*TASK TO CARRY OUT*.
Find the line with "[105,175,178,189] repository ->" in the entries below. Repeat it, every following line, and the line with "[75,290,204,304] existing databases", exactly and with nothing added.

*SUPPLIED MATERIAL*.
[Start of section]

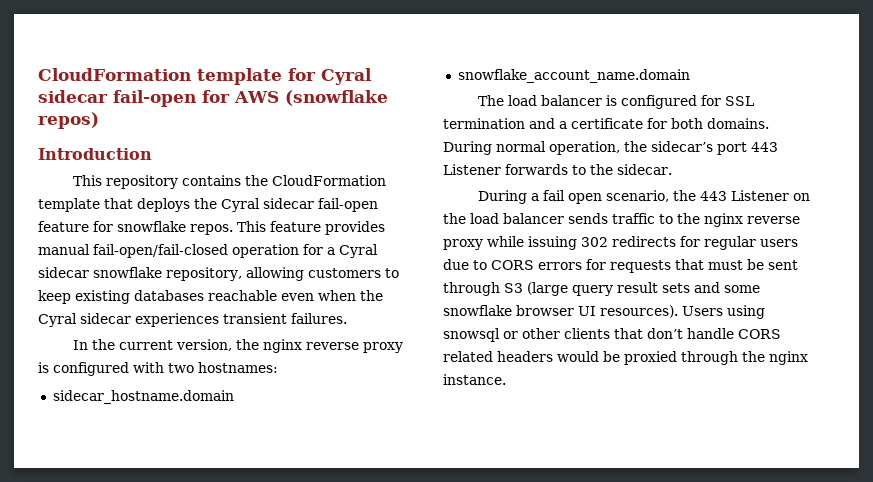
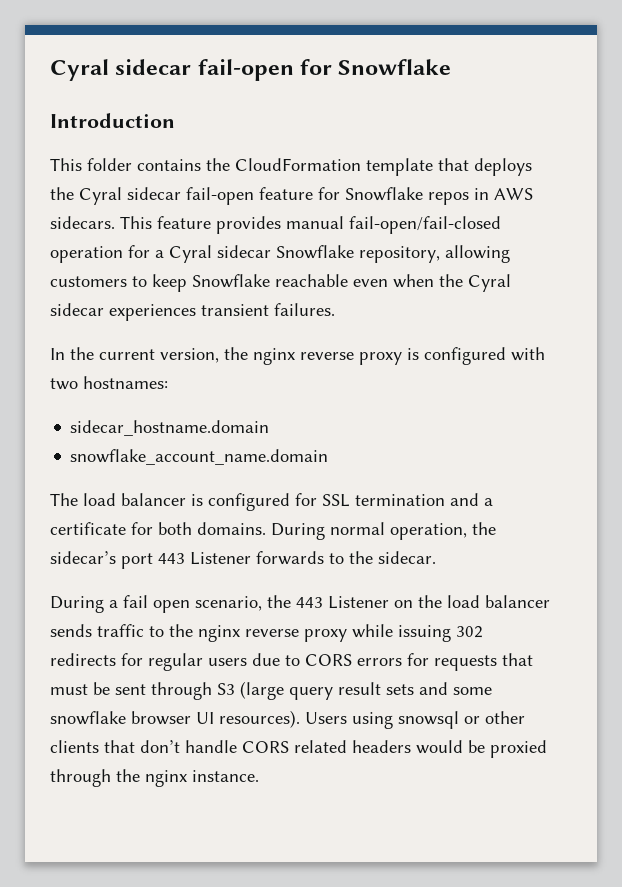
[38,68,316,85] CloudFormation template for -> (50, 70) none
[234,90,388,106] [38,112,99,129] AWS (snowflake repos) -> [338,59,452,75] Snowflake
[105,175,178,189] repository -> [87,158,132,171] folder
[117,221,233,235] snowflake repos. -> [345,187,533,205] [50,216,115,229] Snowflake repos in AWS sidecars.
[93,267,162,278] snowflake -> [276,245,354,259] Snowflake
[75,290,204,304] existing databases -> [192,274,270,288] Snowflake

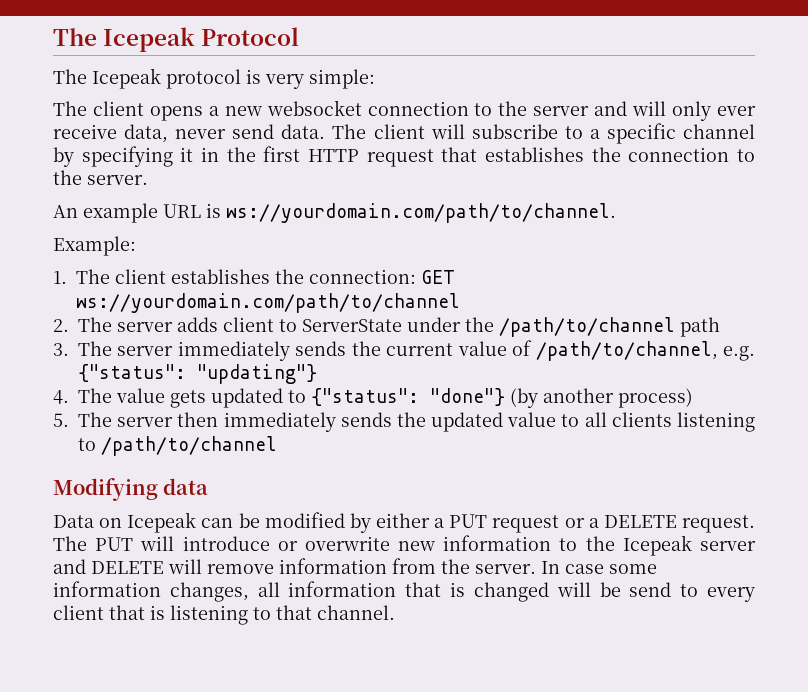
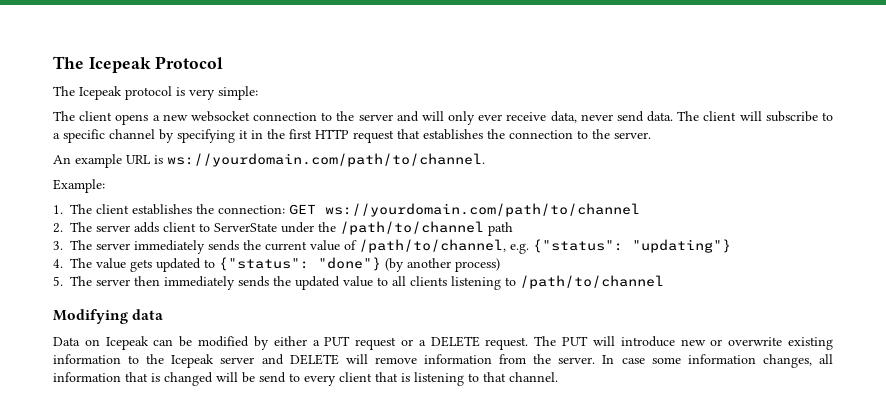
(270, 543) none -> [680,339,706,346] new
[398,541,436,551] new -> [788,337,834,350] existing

[End of section]

*RESULT*.
[105,175,178,189] repository -> [87,158,132,171] folder
[117,221,233,235] snowflake repos. -> [345,187,533,205] [50,216,115,229] Snowflake repos in AWS sidecars.
[93,267,162,278] snowflake -> [276,245,354,259] Snowflake
[75,290,204,304] existing databases -> [192,274,270,288] Snowflake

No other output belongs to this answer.